---------- Input records ----------
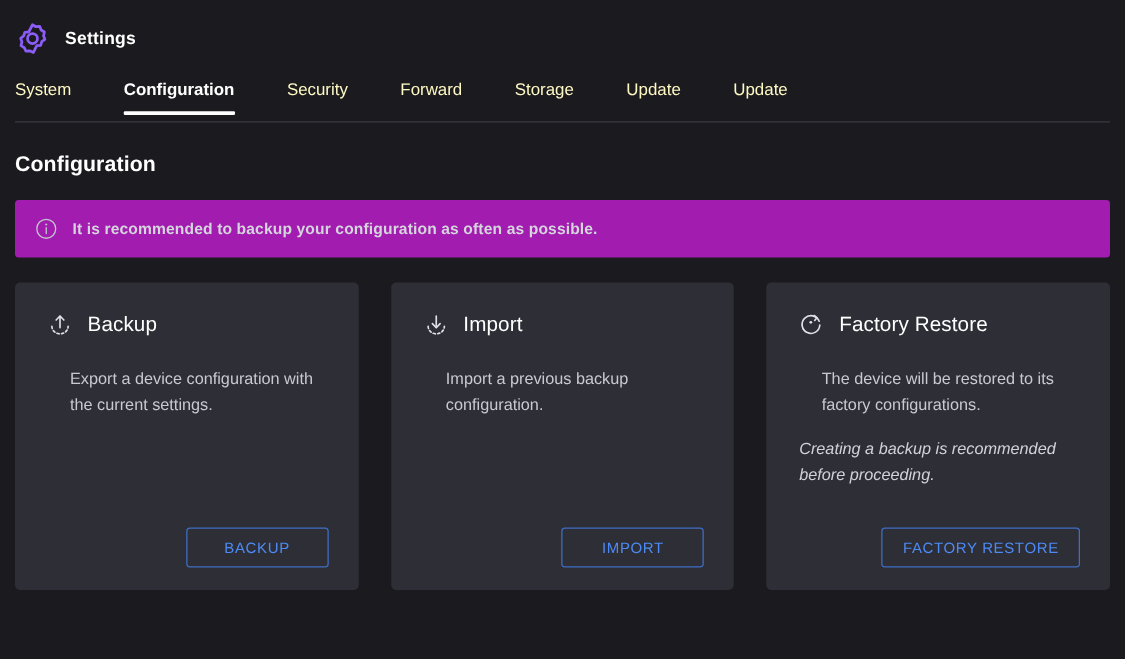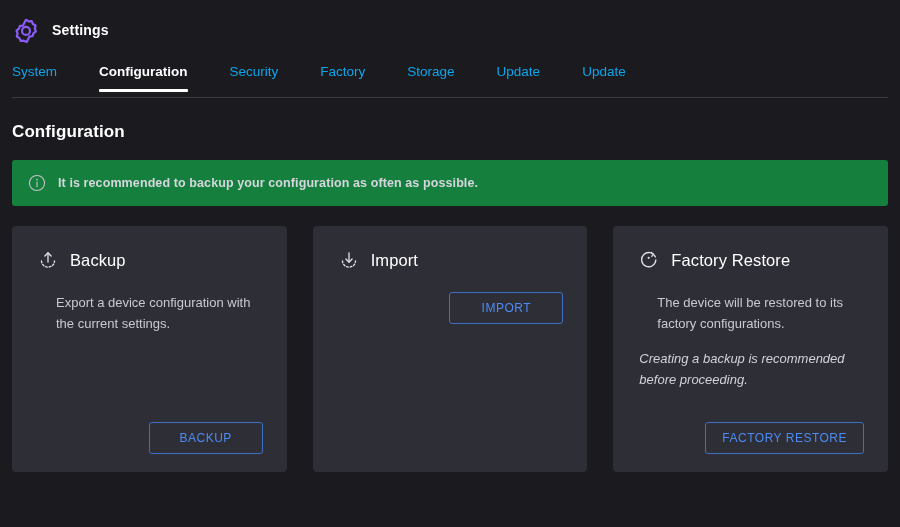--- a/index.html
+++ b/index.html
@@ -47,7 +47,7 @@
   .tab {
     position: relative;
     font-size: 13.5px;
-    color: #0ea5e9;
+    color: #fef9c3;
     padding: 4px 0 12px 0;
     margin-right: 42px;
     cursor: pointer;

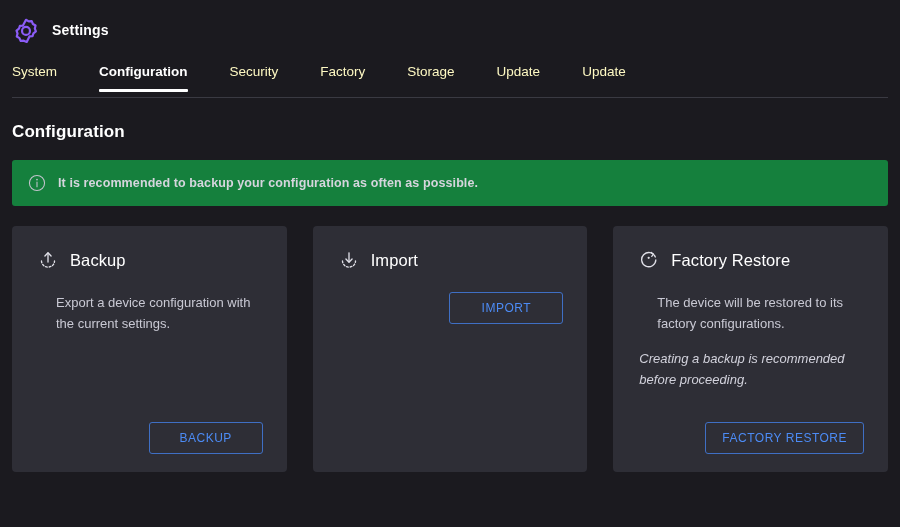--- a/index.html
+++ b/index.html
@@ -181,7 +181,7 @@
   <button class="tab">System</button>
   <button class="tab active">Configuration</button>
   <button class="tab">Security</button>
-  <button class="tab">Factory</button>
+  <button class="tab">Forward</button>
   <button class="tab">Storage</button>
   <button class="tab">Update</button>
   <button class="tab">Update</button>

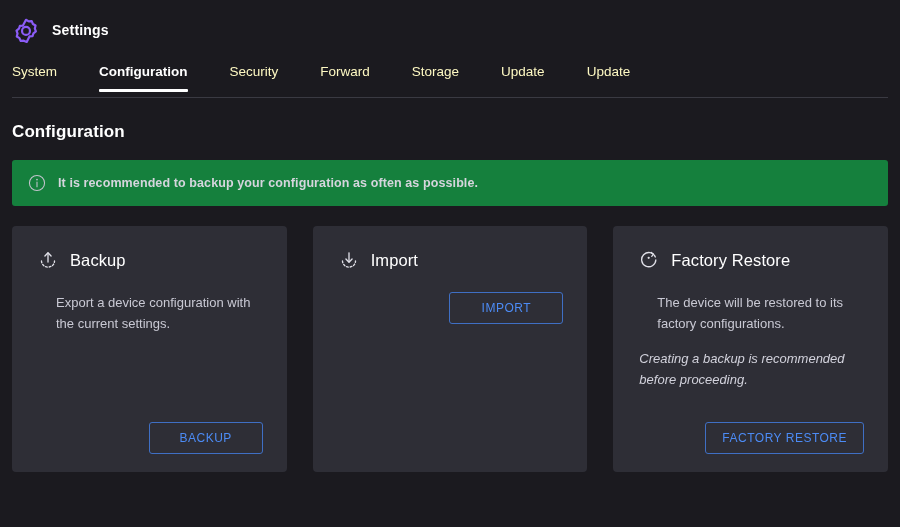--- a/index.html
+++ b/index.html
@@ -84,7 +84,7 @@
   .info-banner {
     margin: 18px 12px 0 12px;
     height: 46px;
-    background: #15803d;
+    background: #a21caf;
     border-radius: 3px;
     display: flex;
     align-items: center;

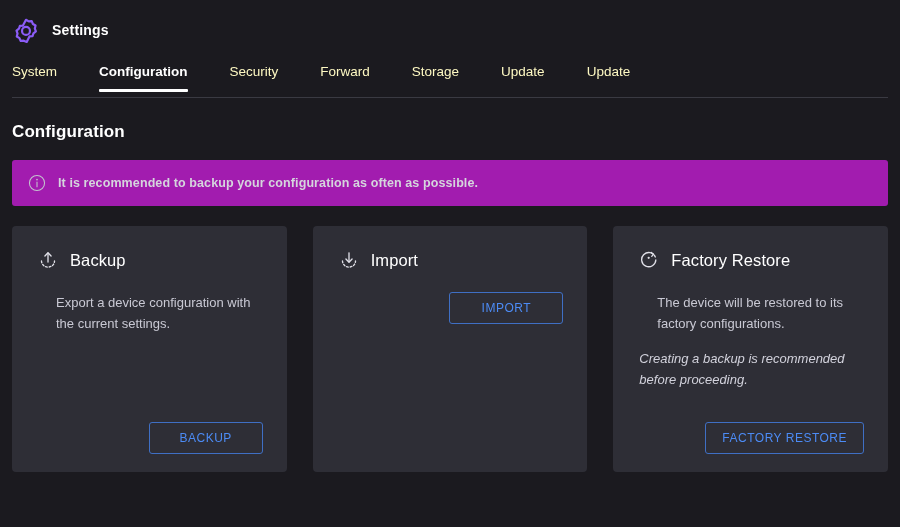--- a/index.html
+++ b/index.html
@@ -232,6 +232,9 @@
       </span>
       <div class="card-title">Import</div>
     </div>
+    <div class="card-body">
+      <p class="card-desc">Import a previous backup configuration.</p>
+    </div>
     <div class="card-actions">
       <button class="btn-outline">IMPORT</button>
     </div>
----------
→ **Task objective**: Retype every entry verbatim and exclude the pictures from the copy.

→ **Worked solution**:
--- a/index.html
+++ b/index.html
@@ -47,7 +47,7 @@
   .tab {
     position: relative;
     font-size: 13.5px;
-    color: #0ea5e9;
+    color: #fef9c3;
     padding: 4px 0 12px 0;
     margin-right: 42px;
     cursor: pointer;

--- a/index.html
+++ b/index.html
@@ -181,7 +181,7 @@
   <button class="tab">System</button>
   <button class="tab active">Configuration</button>
   <button class="tab">Security</button>
-  <button class="tab">Factory</button>
+  <button class="tab">Forward</button>
   <button class="tab">Storage</button>
   <button class="tab">Update</button>
   <button class="tab">Update</button>

--- a/index.html
+++ b/index.html
@@ -84,7 +84,7 @@
   .info-banner {
     margin: 18px 12px 0 12px;
     height: 46px;
-    background: #15803d;
+    background: #a21caf;
     border-radius: 3px;
     display: flex;
     align-items: center;

--- a/index.html
+++ b/index.html
@@ -232,6 +232,9 @@
       </span>
       <div class="card-title">Import</div>
     </div>
+    <div class="card-body">
+      <p class="card-desc">Import a previous backup configuration.</p>
+    </div>
     <div class="card-actions">
       <button class="btn-outline">IMPORT</button>
     </div>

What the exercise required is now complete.